Há enormes paralelos entre o escritor e um psicanalista. Um deles diz respeito a que ambos possibilitem ao leitor ou ao paciente interpretar seus próprios textos. O texto do escritor é interpretado pelo leitor através de suas experiências pessoais e outras leituras. O psicanalista leva o paciente a formular também seus próprios textos, a escutá-los, dando a cada palavra proferida a devida dimensão de sua paternidade e autoria. Não é à toa que alguns analisandos terminem suas análises e vão escrever livros relatando sobre o percurso transcorrido. Vão ficcionalizar sobre a realidade inventada, a memória perdida e a redução inesgotável de suas dores. Escrever sobre o resgate da memória perdida é refazer a parábola do filho pródigo ou do pastor que tendo cem ovelhas e perdido uma, largou as noventa e nove e foi atrás da que se perdeu. Certos pequenos restos perdidos do passado são mais incômodos e contundentes (possuem a força de um tsunâmi) do que toda uma biblioteca de Alexandria de pura e boa memória.

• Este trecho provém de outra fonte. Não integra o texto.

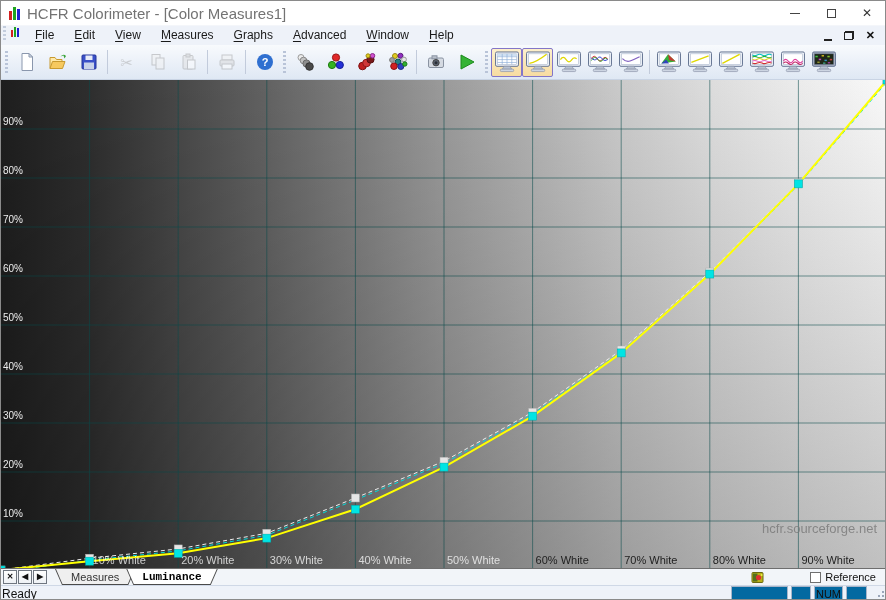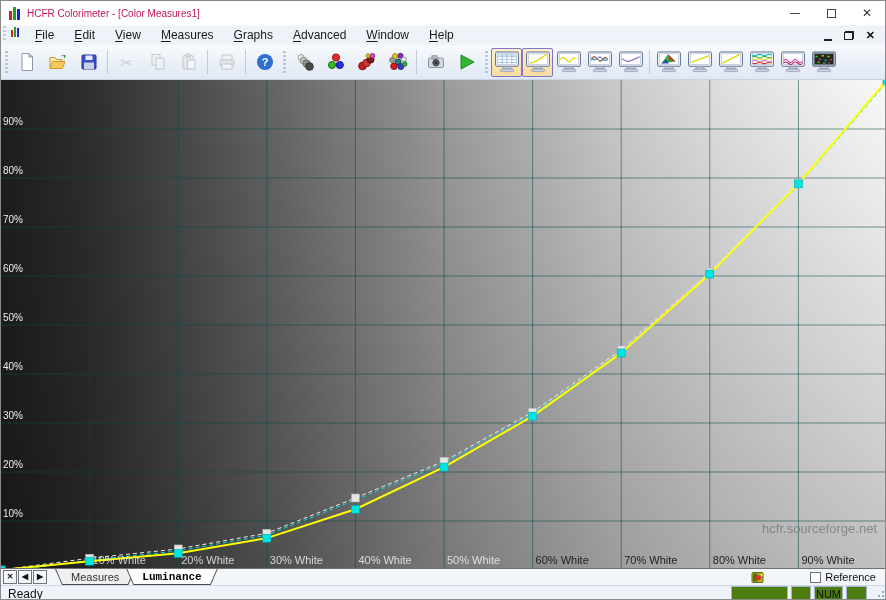"HCFR Colorimeter - [Color Measures1]" .title-text { color: #be185d -> #737373; font-size: 10px -> 15px }
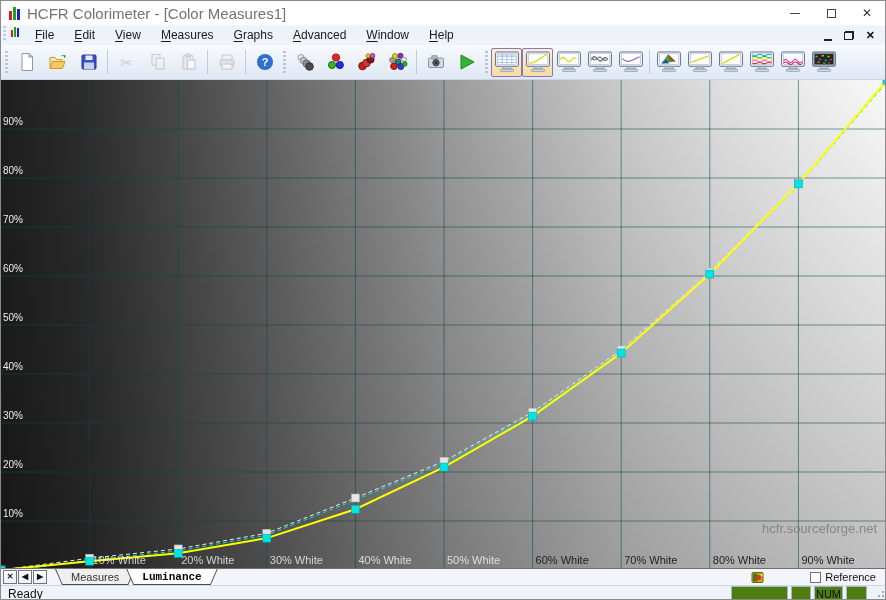"Ready" .statusbar { padding-left: 7px -> 1px }
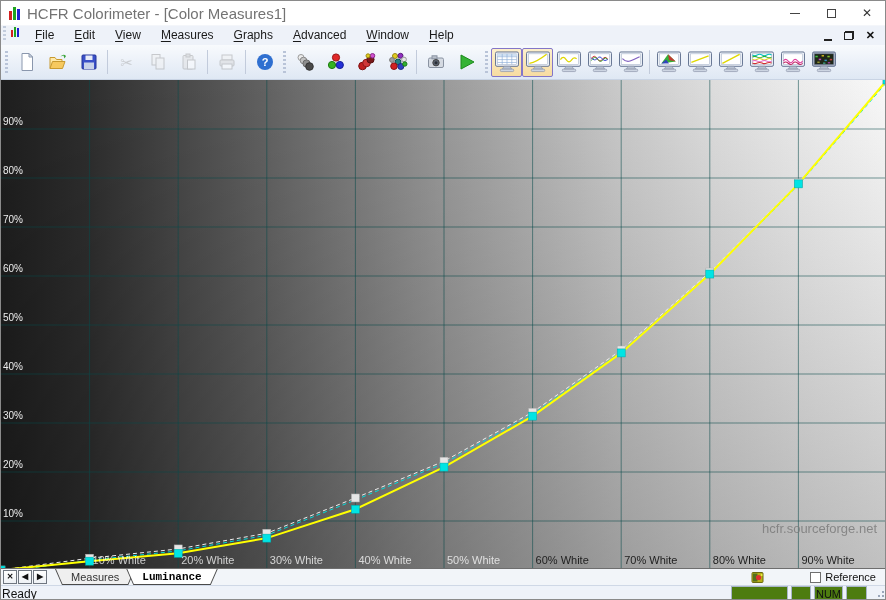"NUM" .sb-pane { background: #4d7c0f -> #0369a1 }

O escritor é um sujeito que sofre. Também possui suas humanidades, poderiam vocês contra-argumentarem. Mas, não só. O escritor sofre, padece da palavra. Sofre dela, por
ela e através dela. Sofre e se regozija pelo encontro. Sofre pelo desencontro tal como no fim de um baile de máscaras; 'não era ele, não era ela'. No fundo, não dá para esquecer que um autor é antes de tudo um leitor, assim como um psicanalista terá sido um analisante.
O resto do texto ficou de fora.